O Ministério Público apresentou alegações, tendo concluído pela constitucionalidade da norma em causa, pelos fundamentos seguintes:
[...] o objecto do procedimento de apoio judiciário não é declarar, em termos genéricos, invocáveis em qualquer acção, a existência de um direito fundamental no confronto do Estado, como corolário da verificação de uma situação de insuficiência económica do requerente, mas tão somente decidir se, no âmbito de uma causa certa e determinada lhe deve ser ou não deferido tal benefício, ponderada a natureza e o valor dos interesses nela debatidos e o montante provável da 'taxa de justiça' devida.
A decisão a proferir no procedimento de apoio judiciário aparece, pois, necessáriamente coligada a uma específica acção, com determinado objecto e valor, surgindo, deste modo, como estritamente funcional e instrumental relativamente à causa principal em que se insere.
Não constitui, por outro lado, qualquer violação do direito fundamental de acesso à justiça e aos tribunais a circunstância de a lei de custas mandar tributar o incidente de apoio judiciário quando se venha a verificar - por decisão definitivamente proferida na ordem dos tribunais judiciais - que o mesmo carecia, afinal, de fundamento sério, por o requerente dispor de capacidade económica suficiente para suportar os custos da acção.
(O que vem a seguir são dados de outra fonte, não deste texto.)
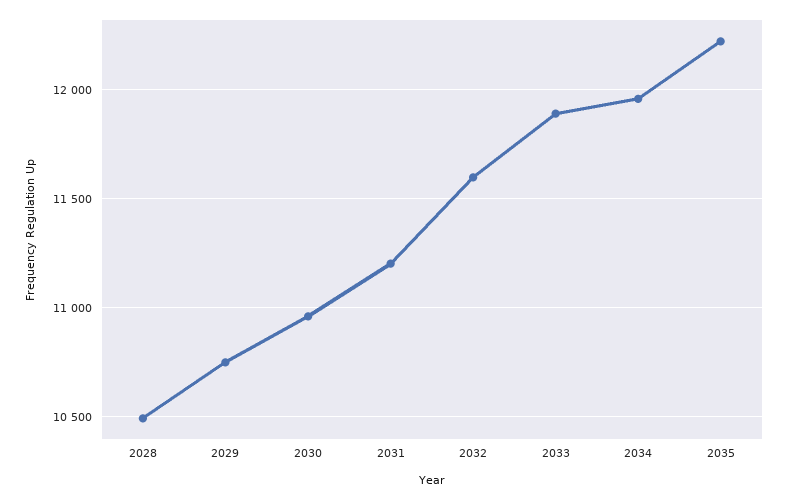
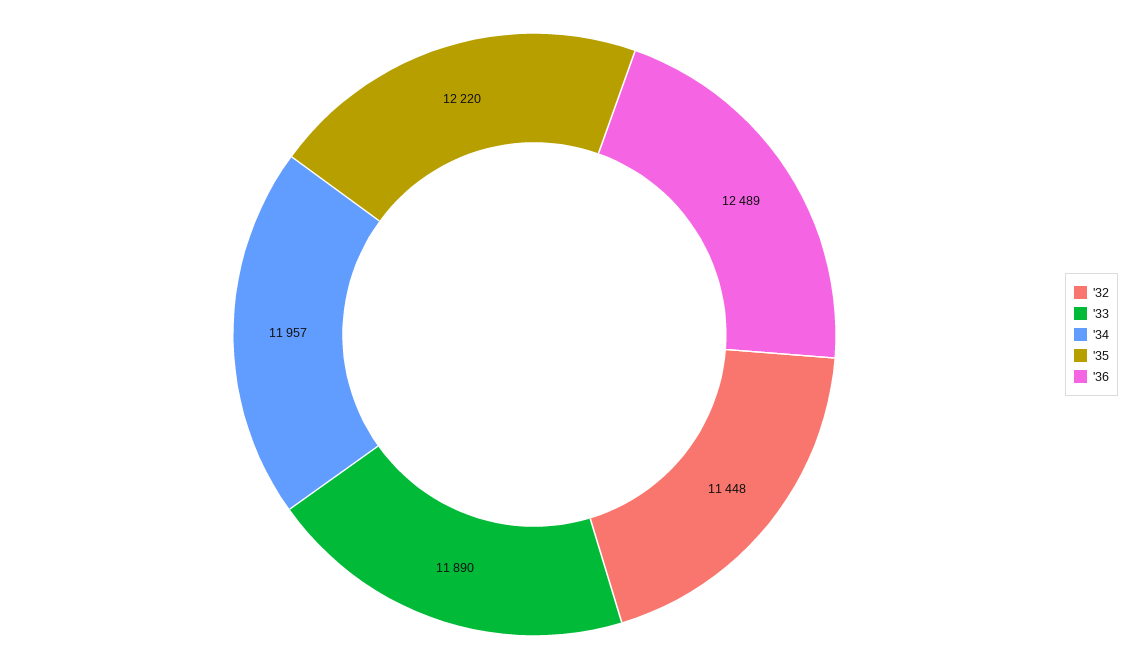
2028: 10500 -> none
2029: 10750 -> none
2030: 10950 -> none
2031: 11200 -> none
2032: 11600 -> 11448
'36: none -> 12489

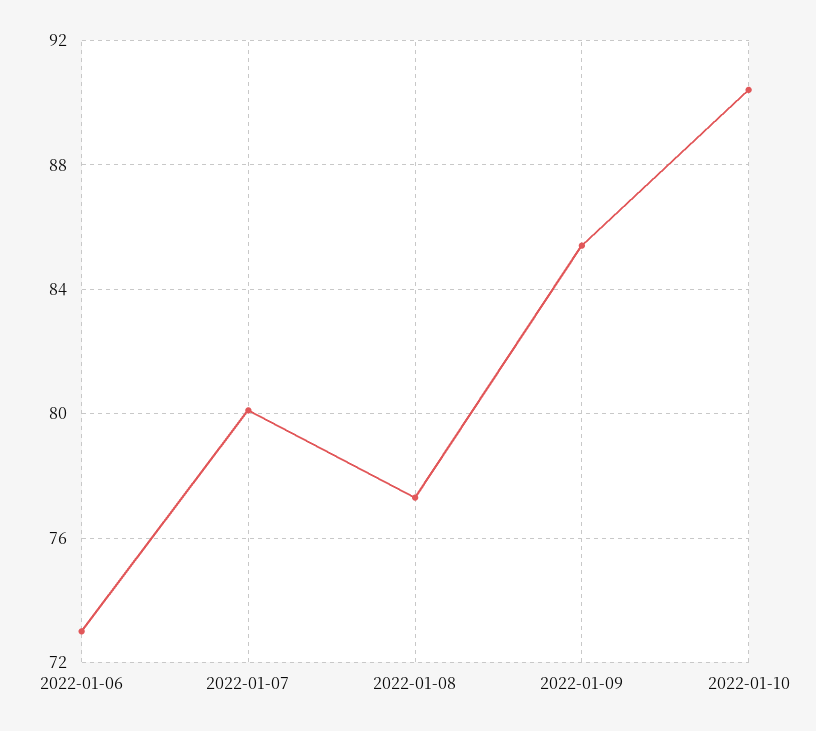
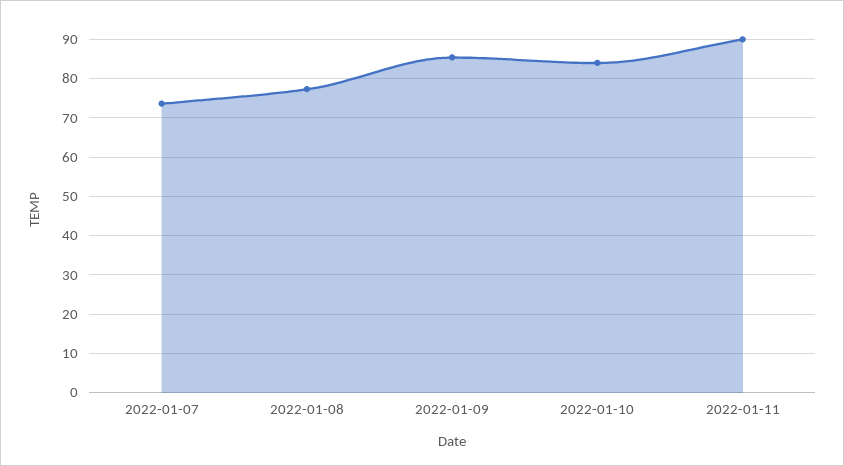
2022-01-06: 73 -> none
2022-01-07: 80 -> 74
2022-01-10: 90.5 -> 84
2022-01-11: none -> 90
Neste caso, a tributação é simples decorrência do princípio geral, afirmado pelo artigo 446º do Código de processo Civil, segundo o qual deve suportar as custas da acção, recurso, incidente ou procedimento cautelar a parte que a eles houver dado causa: paga as custas correspondentes a certa actividade processual quem injustifica- damente a originou.
3. Corridos os vistos legais, cumpre, pois, decidir.
II - FUNDAMENTOS
4. A questão colocada pelos recorrentes
é, afinal, a de saber se a norma constante da alínea v) do artigo 8º do Código das Custas Judiciais constitui uma verdadeira restrição desproporcionada ao direito fundamental de acesso à justiça e aos tribunais, consignado no artigo
20º da Lei Fundamental. Consideram os recorrentes, em sustento da sua tese, que o direito de acesso à justiça e aos tribunais é um verdadeiro direito imaterial, e que, como tal , a determinação do valor dos incidentes ou processos de apoio judiciário - meio privilegiado de realizar aquele direito pelos que não têm possibilidades económicas de custearem o acesso aos tribunais
- se deve fazer pelas regras atinentes à fixação do valor dos processos que têm por objecto esse tipo de direitos, ou seja, pelo artigo 312º do Código de Processo Civil.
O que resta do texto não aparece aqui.